[Opening Information shown section]

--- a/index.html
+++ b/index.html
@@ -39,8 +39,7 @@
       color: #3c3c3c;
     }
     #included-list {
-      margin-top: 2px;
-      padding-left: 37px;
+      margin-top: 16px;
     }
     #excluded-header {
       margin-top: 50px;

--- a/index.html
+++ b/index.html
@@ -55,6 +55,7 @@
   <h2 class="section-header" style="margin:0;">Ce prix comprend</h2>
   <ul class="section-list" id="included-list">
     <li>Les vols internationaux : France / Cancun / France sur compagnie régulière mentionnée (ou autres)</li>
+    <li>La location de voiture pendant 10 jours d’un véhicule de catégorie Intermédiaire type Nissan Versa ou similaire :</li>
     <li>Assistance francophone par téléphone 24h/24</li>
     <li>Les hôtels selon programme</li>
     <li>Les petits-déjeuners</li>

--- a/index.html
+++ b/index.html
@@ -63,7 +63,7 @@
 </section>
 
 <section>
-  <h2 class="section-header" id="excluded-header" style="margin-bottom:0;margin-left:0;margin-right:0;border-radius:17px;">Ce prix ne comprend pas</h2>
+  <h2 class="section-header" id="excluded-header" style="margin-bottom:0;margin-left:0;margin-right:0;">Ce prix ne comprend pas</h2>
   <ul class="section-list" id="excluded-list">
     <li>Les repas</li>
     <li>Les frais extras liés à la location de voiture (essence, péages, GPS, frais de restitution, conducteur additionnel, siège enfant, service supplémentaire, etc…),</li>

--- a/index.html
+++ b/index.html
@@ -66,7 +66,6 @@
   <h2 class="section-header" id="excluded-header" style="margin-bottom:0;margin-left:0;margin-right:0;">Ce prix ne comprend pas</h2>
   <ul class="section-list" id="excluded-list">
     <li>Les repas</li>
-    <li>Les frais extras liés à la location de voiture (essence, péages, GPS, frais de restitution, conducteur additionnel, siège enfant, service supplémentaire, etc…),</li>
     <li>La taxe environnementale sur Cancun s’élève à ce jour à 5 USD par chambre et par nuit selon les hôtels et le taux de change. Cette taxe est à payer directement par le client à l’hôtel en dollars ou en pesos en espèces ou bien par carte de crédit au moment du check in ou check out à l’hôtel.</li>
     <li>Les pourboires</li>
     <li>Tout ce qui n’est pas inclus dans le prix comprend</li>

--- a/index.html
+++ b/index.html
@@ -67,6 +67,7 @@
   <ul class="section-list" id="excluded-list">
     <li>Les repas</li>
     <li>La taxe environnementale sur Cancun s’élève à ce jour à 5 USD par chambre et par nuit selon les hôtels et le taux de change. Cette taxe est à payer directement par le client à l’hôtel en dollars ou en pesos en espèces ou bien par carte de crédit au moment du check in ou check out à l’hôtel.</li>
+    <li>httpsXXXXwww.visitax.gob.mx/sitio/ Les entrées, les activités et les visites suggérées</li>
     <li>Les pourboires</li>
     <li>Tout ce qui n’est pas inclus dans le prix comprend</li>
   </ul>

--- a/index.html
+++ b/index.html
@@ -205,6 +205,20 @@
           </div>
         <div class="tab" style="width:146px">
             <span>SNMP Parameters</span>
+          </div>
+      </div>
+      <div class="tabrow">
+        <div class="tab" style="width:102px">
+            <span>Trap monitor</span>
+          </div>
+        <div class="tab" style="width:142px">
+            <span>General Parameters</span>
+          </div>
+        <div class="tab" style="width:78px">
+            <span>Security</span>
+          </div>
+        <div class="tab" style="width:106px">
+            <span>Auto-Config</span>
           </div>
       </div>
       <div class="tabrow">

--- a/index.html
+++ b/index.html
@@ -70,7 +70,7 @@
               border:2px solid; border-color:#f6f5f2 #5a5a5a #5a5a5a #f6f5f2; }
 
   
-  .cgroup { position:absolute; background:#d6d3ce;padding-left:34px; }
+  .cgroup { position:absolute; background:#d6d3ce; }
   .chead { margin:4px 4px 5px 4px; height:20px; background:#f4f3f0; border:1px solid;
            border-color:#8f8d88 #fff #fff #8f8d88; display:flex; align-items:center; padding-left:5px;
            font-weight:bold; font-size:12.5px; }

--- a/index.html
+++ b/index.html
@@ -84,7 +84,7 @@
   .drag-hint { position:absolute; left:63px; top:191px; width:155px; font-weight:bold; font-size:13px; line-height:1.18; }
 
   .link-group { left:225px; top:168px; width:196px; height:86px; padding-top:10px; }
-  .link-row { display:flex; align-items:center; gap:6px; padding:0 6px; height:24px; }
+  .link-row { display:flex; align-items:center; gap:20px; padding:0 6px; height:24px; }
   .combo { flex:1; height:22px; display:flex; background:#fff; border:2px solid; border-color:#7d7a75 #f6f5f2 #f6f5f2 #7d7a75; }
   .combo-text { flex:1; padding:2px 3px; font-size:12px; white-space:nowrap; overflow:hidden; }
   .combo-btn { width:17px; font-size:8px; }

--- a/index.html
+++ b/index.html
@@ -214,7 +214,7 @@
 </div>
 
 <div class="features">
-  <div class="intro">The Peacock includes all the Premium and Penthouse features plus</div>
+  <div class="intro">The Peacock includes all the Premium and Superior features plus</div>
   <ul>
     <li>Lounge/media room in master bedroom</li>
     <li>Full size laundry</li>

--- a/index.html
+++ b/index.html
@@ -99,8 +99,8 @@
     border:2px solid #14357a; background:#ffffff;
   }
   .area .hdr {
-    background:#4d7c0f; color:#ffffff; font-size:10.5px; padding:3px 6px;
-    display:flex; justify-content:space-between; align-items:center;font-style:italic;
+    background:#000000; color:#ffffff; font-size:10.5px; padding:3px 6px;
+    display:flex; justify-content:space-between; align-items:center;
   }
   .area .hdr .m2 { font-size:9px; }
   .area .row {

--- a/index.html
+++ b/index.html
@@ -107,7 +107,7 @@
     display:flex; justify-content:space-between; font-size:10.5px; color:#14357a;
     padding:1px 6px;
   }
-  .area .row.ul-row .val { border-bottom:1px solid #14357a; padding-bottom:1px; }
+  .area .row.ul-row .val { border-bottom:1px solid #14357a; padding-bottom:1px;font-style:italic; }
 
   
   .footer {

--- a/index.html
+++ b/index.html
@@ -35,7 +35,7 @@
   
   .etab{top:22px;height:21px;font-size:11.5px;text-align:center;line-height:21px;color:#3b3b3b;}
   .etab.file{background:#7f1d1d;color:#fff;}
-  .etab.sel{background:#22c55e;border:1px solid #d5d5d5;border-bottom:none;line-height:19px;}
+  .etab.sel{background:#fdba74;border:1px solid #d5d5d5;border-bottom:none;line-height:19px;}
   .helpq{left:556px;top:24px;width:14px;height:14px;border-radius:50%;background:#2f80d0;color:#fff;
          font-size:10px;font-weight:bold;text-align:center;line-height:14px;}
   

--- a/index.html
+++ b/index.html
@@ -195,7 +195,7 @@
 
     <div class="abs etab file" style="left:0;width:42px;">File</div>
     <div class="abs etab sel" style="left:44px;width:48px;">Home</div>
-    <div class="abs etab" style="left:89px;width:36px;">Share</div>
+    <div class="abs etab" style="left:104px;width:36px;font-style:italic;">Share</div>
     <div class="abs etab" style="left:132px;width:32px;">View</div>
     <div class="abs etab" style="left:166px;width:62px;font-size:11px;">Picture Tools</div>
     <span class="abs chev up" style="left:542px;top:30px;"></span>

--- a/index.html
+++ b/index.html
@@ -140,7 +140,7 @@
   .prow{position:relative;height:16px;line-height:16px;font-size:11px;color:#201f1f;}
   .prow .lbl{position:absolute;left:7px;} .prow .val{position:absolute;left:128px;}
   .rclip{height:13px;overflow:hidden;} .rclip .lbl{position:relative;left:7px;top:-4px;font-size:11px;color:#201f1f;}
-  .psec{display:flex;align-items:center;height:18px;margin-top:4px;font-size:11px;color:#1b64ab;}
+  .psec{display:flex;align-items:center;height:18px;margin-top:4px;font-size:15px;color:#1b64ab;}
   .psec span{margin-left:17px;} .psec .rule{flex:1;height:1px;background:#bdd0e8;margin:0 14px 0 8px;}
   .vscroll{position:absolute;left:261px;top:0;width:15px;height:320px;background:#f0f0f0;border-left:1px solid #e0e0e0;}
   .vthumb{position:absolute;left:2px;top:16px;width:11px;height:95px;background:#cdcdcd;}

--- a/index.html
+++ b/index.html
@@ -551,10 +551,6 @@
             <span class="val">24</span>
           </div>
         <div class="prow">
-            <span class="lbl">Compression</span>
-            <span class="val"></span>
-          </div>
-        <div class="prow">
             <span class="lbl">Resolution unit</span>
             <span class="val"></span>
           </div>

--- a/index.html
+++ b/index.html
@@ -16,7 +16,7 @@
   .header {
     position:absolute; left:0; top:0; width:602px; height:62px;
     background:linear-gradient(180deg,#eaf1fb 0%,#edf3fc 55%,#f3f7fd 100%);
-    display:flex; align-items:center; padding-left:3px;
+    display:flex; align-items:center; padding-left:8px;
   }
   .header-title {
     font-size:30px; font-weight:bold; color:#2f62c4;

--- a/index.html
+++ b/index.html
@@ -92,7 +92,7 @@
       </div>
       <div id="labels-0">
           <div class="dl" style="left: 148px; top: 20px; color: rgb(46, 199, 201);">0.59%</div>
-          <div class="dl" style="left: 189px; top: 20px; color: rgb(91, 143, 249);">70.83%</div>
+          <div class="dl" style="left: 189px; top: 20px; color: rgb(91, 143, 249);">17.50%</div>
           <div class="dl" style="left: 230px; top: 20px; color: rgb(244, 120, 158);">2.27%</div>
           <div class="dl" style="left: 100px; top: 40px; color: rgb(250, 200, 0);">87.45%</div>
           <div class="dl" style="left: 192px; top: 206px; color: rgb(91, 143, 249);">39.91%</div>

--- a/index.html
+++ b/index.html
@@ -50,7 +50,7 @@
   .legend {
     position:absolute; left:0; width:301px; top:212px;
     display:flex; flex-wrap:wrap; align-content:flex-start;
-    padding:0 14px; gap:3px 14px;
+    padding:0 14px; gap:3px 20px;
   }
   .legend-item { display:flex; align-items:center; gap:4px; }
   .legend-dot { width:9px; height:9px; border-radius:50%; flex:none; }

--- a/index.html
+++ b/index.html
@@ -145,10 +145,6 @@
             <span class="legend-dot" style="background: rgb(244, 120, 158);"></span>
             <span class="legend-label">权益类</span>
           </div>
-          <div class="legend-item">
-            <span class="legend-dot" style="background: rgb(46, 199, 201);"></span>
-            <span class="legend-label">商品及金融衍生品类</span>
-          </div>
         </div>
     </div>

[Closing Information shown section]

# Your objective
Collect every line above that contains the word "service".

# Your solution
     <li>Les frais extras liés à la location de voiture (essence, péages, GPS, frais de restitution, conducteur additionnel, siège enfant, service supplémentaire, etc…),</li>
-    <li>Les frais extras liés à la location de voiture (essence, péages, GPS, frais de restitution, conducteur additionnel, siège enfant, service supplémentaire, etc…),</li>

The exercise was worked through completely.